Making sense of emotional matters had always proved difficult. Cuddy's skills lay in knowing how to pair the right person with the right job. So, she made a phone call to who that right person was most likely to be.

Dr. Wagner had distinguished himself by spending the last fifteen years studying slave psychology. As he would tell anyone unlucky enough to be cornered by him at a dinner party, slaves were not monolithic beings, interchangeable in their sameness. In fact, there was considerable nuance and variety among slaves. He would then explain at length the marked psychological changes a slave underwent over the period of their enslavement. In fact (he would add after another glass of champagne), there was clear developmental stages of what he called the slave personality. Cuddy didn't really care one way or the other about the psychology of slavery or anything else Wagner had to say about developmental stages or personality indicators or behavioral analysis. But she needed his insight, longwinded as it apparently was.

When she couldn't take it any longer, she interrupted Wagner. "Yes, that all makes sense. But Greg is a special case. It's not in the hospital's interest to rely solely on physical disciplinary measures since he needs to be able to work. Since he's been here, he's had nightmares, he's been fearful, withdrawn. When he's not being stubborn and insubordinate, he's anxious and jumpy. That's fine for a maintenance slave, but –"

"- But Greg isn't a maintenance slave," Wagner said. "He is, as you put it, an expensive piece of hospital equipment. And you are wise to notice that this particular piece of hospital equipment requires a level of upkeep unlike most of our other 'tools'." He began musing into the air. "A finely tuned machine requires careful handling."

That Greg required handling beyond that of a normal slave made Cuddy impatient; he had cost her enough time already. She was too busy to pay attention to Greg's maintenance, but she had already taken on the task. Giving up on it now would mean that she couldn't control him. That would mean that her experiment had failed. She grit her teeth.

"That's why I've asked you here. I need to know what Greg needs to keep him as functional as possible for as long as possible."
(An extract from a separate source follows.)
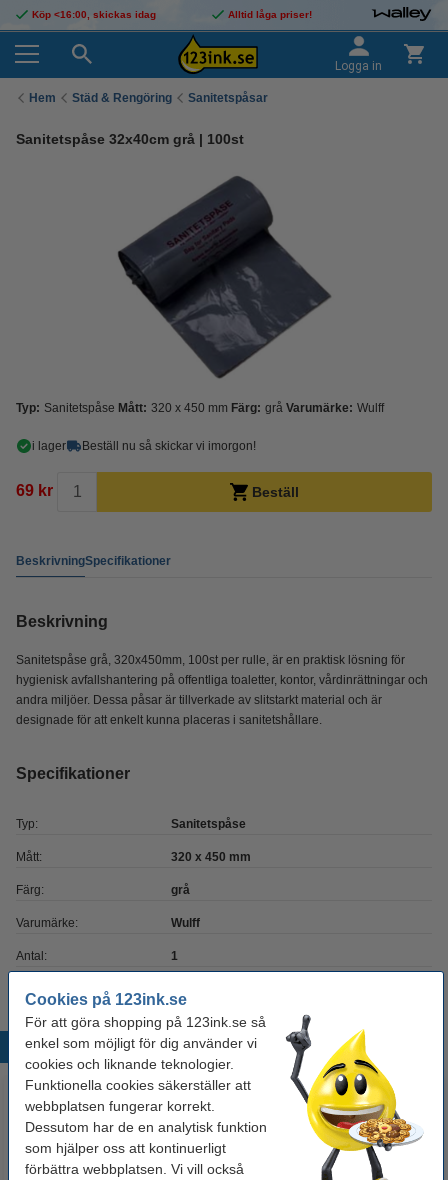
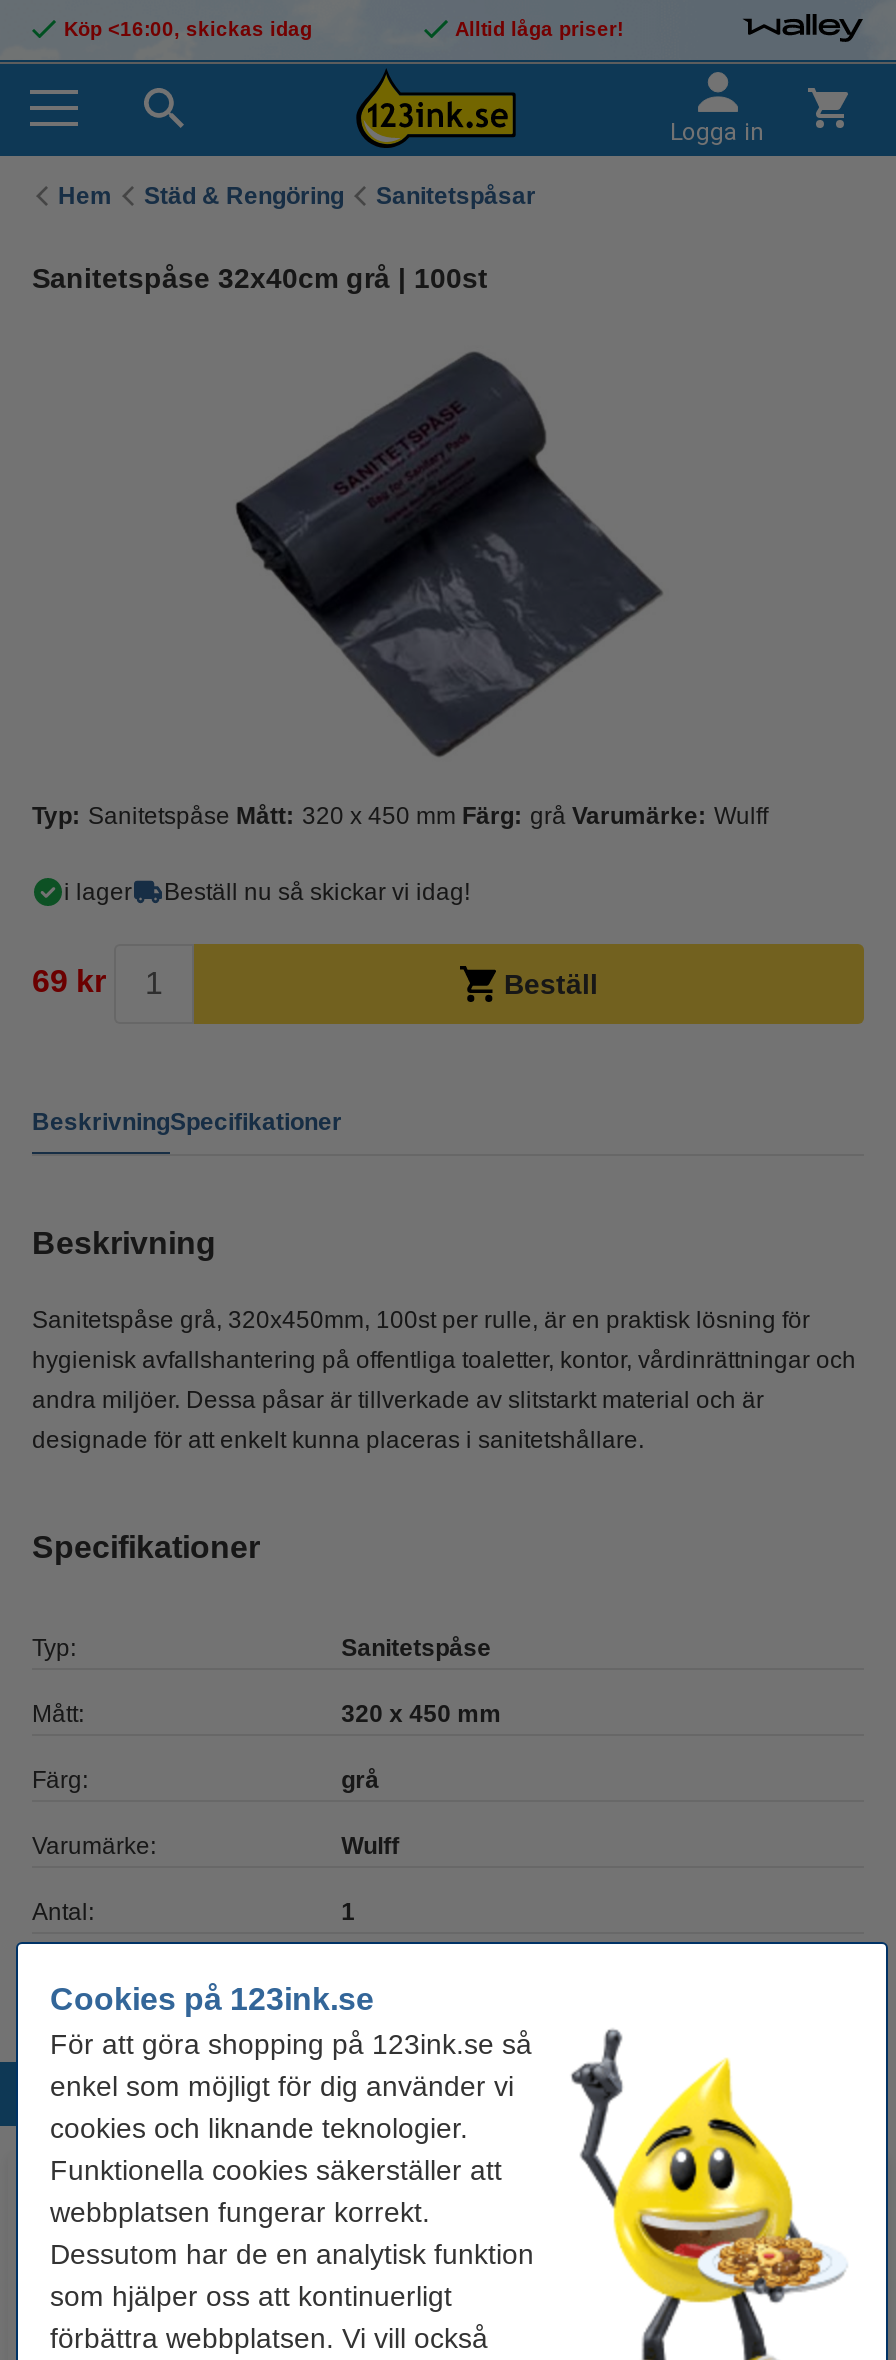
- Beställ nu så skickar vi imorgon!
+ Beställ nu så skickar vi idag!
"It's a tricky situation. Most slaves can be made dependent upon their routine and mundane tasks. They quickly become reliant on the routine imposed upon them and lose their ability to make complex choices for themselves."

"But I need Greg to – "

Wagner interrupted. "Yes, yes. Just hear me out. Like I said, most slaves become dependent upon their routine. However, occasionally you get a slave that is too smart for their own good. These personalities are considerably harder to force into line. If they can be put into a position where they receive some measure of mental stimulation, they will thrive. If, oh, they're given cleaning detail for the rest of their lives or kept as sexual playthings, pretty soon you will have trouble on your hands. Simply put," he concluded, "a smart slave becomes a bored slave, and a bored slave becomes a problem slave."